Input for this task below:
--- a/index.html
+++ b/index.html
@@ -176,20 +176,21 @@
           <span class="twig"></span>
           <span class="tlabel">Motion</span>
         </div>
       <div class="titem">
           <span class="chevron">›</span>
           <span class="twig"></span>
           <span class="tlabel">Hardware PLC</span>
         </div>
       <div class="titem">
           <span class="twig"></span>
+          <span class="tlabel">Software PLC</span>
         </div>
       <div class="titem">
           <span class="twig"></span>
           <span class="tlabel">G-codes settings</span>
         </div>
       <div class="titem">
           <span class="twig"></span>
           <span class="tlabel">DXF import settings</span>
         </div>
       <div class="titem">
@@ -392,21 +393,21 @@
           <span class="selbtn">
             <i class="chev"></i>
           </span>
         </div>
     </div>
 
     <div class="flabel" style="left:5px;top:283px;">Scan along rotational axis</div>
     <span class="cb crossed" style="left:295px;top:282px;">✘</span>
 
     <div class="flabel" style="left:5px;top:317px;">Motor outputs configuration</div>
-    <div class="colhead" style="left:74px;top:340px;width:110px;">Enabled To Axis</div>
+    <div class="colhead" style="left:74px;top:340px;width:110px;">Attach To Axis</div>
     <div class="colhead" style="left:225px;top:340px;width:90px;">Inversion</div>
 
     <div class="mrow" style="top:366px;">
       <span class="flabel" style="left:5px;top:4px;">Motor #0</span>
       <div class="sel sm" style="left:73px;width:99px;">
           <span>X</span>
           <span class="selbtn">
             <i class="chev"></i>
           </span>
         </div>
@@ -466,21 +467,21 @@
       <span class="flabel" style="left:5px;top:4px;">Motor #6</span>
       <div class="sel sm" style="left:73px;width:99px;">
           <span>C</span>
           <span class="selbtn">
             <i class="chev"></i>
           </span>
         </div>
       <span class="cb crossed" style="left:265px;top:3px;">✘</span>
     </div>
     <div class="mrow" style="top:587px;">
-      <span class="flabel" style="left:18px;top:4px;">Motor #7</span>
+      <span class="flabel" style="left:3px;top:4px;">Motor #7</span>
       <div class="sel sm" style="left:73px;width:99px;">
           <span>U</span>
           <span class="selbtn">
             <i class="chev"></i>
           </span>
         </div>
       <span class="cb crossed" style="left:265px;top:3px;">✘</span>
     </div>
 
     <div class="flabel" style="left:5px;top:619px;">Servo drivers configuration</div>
End of Input for this task.
Input for this task below:
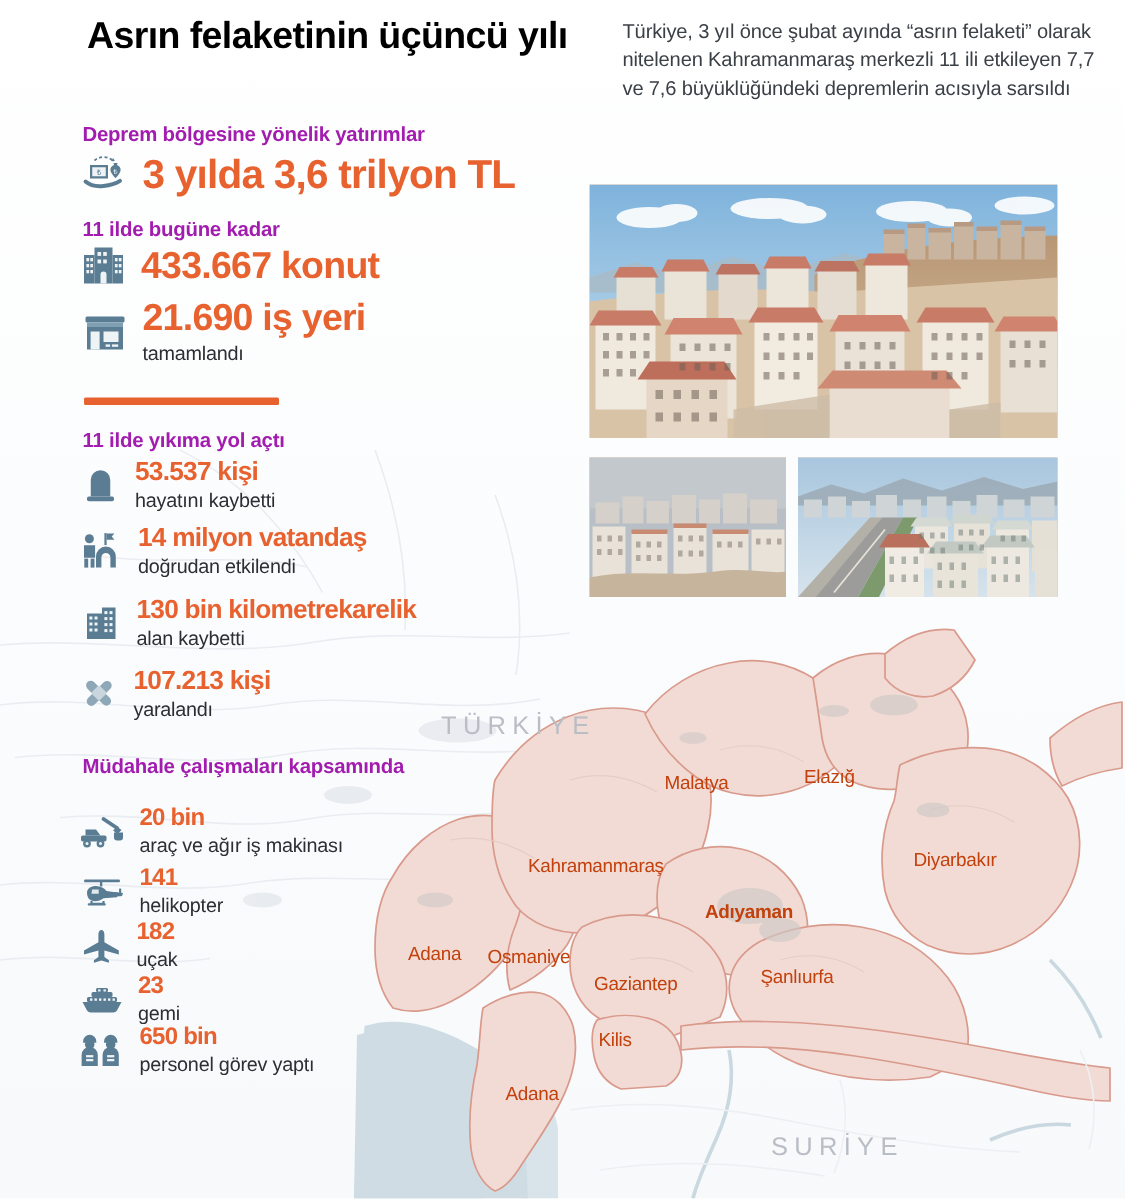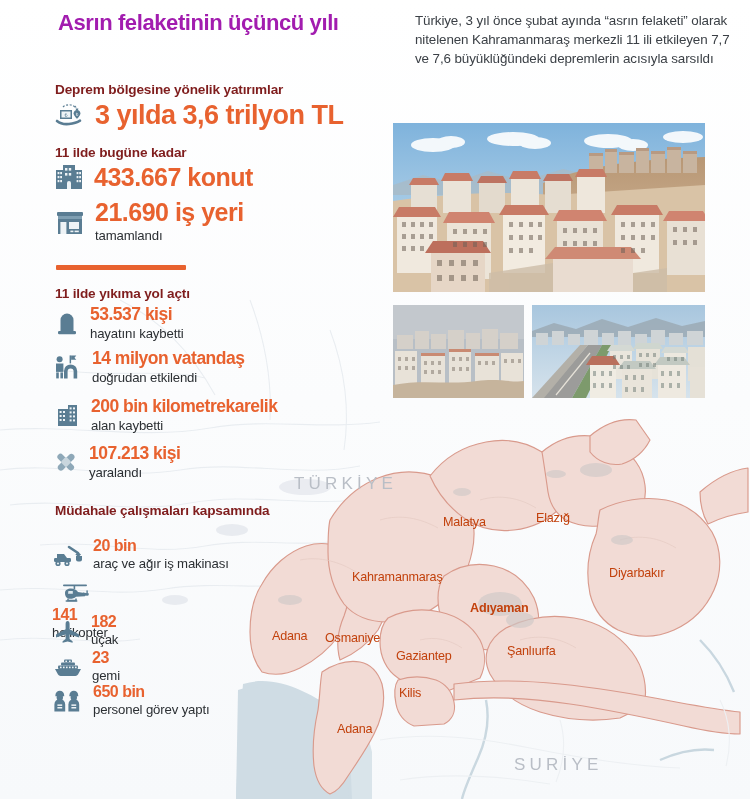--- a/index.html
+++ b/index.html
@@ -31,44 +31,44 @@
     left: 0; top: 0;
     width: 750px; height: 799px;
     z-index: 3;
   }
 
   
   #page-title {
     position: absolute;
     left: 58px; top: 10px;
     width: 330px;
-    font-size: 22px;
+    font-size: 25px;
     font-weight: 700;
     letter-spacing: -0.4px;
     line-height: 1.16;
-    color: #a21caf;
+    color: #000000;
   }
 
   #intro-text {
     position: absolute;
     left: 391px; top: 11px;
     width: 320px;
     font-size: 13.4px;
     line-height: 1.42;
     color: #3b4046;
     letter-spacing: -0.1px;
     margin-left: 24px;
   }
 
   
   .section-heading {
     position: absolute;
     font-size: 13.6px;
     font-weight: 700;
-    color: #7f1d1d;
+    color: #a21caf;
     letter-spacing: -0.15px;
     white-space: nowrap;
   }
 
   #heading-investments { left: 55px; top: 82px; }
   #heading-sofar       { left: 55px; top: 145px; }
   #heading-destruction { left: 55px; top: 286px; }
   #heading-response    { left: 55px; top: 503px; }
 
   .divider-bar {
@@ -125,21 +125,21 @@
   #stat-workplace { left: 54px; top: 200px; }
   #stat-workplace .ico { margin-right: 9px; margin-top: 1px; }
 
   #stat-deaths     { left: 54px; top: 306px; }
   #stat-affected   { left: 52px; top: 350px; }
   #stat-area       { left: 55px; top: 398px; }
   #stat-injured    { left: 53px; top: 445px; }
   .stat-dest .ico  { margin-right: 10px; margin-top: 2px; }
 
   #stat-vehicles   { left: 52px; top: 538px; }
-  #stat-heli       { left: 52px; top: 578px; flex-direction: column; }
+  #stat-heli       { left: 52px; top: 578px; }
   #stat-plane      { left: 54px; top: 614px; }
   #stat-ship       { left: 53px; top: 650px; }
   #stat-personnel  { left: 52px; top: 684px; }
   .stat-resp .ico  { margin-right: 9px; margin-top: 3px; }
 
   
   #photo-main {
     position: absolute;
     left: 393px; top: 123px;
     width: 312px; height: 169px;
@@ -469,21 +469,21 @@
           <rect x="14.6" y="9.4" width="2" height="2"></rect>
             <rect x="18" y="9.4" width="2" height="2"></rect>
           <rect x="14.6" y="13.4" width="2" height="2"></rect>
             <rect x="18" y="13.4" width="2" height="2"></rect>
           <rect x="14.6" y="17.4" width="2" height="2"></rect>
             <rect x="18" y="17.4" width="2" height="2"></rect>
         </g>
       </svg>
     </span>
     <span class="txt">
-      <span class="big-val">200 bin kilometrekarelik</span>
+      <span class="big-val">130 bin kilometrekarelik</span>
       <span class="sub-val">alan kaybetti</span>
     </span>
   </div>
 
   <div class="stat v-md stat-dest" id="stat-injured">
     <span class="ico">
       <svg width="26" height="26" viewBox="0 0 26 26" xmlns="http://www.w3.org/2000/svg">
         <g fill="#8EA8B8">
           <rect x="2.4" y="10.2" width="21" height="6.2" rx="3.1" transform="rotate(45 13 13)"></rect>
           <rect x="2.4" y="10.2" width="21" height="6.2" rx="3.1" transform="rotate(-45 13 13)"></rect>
End of Input for this task.
The answer should consist of all lines from the records above that hold the word "mrow".

     <div class="mrow" style="top:366px;">
     <div class="mrow" style="top:587px;">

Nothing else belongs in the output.